I think what I was trying to say is that lesbian identity is multiplicitous, and is often affected and directed by external environments. Jack always had the freedom to discover who she was, so she has the most relaxed identity of all the characters of the book, while Elise’s father’s casual homophobia caused her to repress her feelings and hide behind a stereotypical, girly-girl façade. Christie, Jack’s hipster girlfriend, is portrayed as possibly having the least authentic sexuality – she apparently felt that she was gay since her teens, but for her the concept is so bound up with coolness and rebellion that Jack finds it impossible to trust her identity. In terms of legitimacy, I’ve observed that legitimacy is an issue that often plagues lesbians, leading them to police and denounce the sexuality of their peers. It’s something I find endlessly fascinating, as I haven’t seen it paralleled in male gay society.
Why did you choose to place this novel in an American college town rather than one in your native UK?
I love to travel, and I like to set my books in different countries. I tend not to set my books in the UK, as the sun rarely shines, which can make everything a little grey. I picked the US, as I wanted to look at the huge financial pressure faced by US students, and how it affects their experience of going to school. UK students have big pressures too, but it’s so much worse in the US.

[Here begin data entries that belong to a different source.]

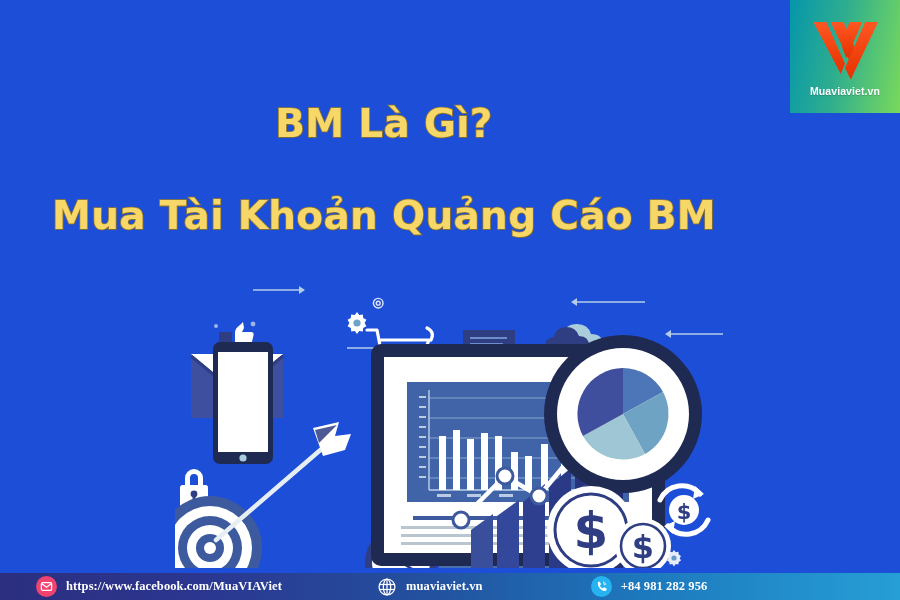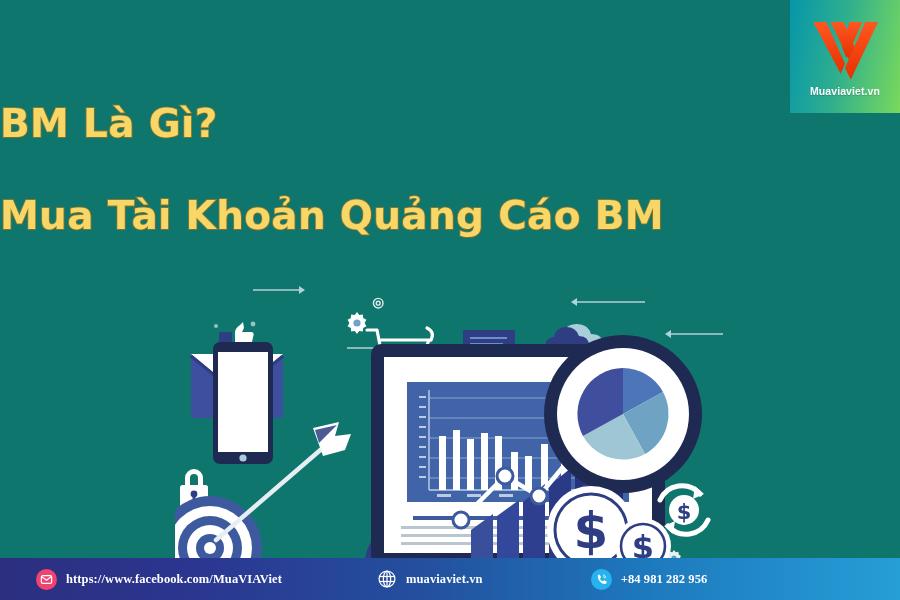--- a/index.html
+++ b/index.html
@@ -13,7 +13,7 @@
   
   #banner {
     position:absolute; inset:0;
-    background:#0f766e;
+    background:#1d4ed8;
     overflow:hidden;
   }
 

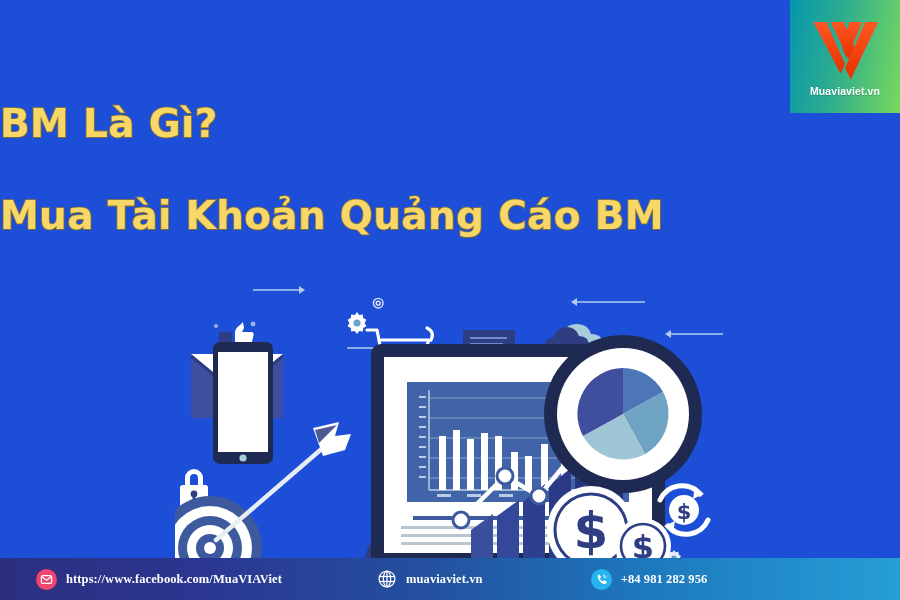--- a/index.html
+++ b/index.html
@@ -35,7 +35,7 @@
   
   #title-block {
     position:absolute; left:0; top:100px; width:768px;
-    text-align:left;
+    text-align:center;
     line-height:1.22;
   }
   .title-line {

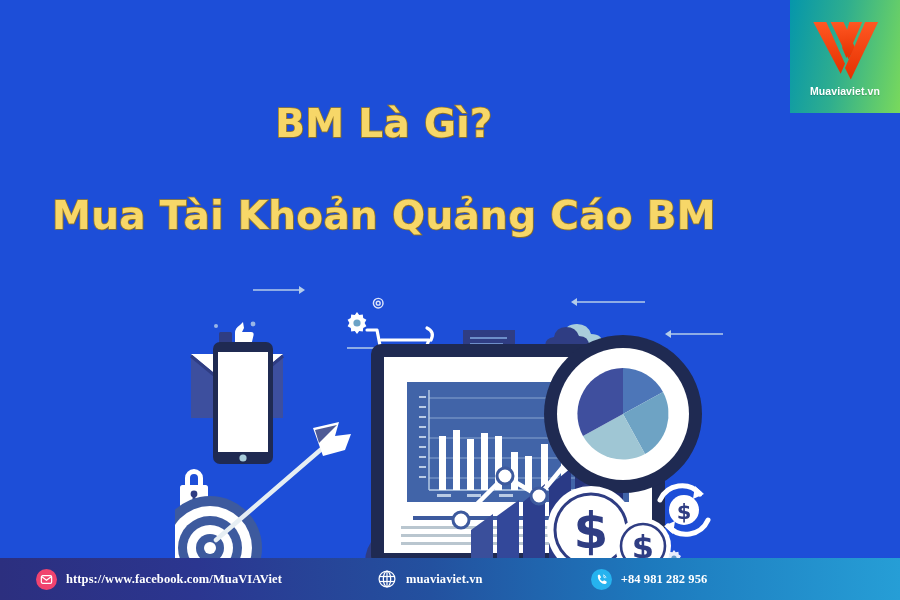--- a/index.html
+++ b/index.html
@@ -60,7 +60,7 @@
 
   
   #footer {
-    position:absolute; left:0; bottom:0; width:900px; height:42px;
+    position:absolute; left:0; bottom:0; width:900px; height:27px;
     background:linear-gradient(90deg,#2c2f7f 0%,#2b3690 22%,#23519f 48%,#1d79bd 72%,#269ed6 100%);
     display:flex; align-items:center;
   }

What led you to choose Amazon as a publishing platform? What has your experience been like with the company? Do you have any words of wisdom for authors considering publishing through Amazon?
I really like the opportunities provided by Amazon’s Kindle Unlimited. It allows readers who’ve never heard of you to sample your work without any financial risk, and in turn helps new authors to build an audience. I’d advise doing plenty of research on marketing strategies before you hit publish, as the more prominent you are, the more Amazon promotes your books for you. It’s a virtuous circle.
What sorts of strategies did you use to find your audience and get the word out about your novel?
I promote myself in Facebook groups, do some paid advertising, and get interviewed by people like you! Thanks very much for this opportunity!
What would you want to tell any women considering coming out of the closet?
If your sexuality is strong enough for you to consider coming out, then it’s too strong to be hidden. Coming out may be scary, but it’s totally worth it, and you won’t have to spend your life thinking what if. If your parents love you, then they will accept your sexuality as part of you. They may have ingrained prejudices to overcome, but hopefully they’ll be able to understand that loving the person that they’ve created is the most important thing they can do. There’s a lot of help and advice on the internet, as well as some really cute, inspiring videos of parents coming to terms with their kids’ sexuality.
Do you have any new projects coming up?
I have a novel that’s with an agent at the moment, and I’m currently working on another short lesbian romance, which I’m planning to publish on Amazon soon.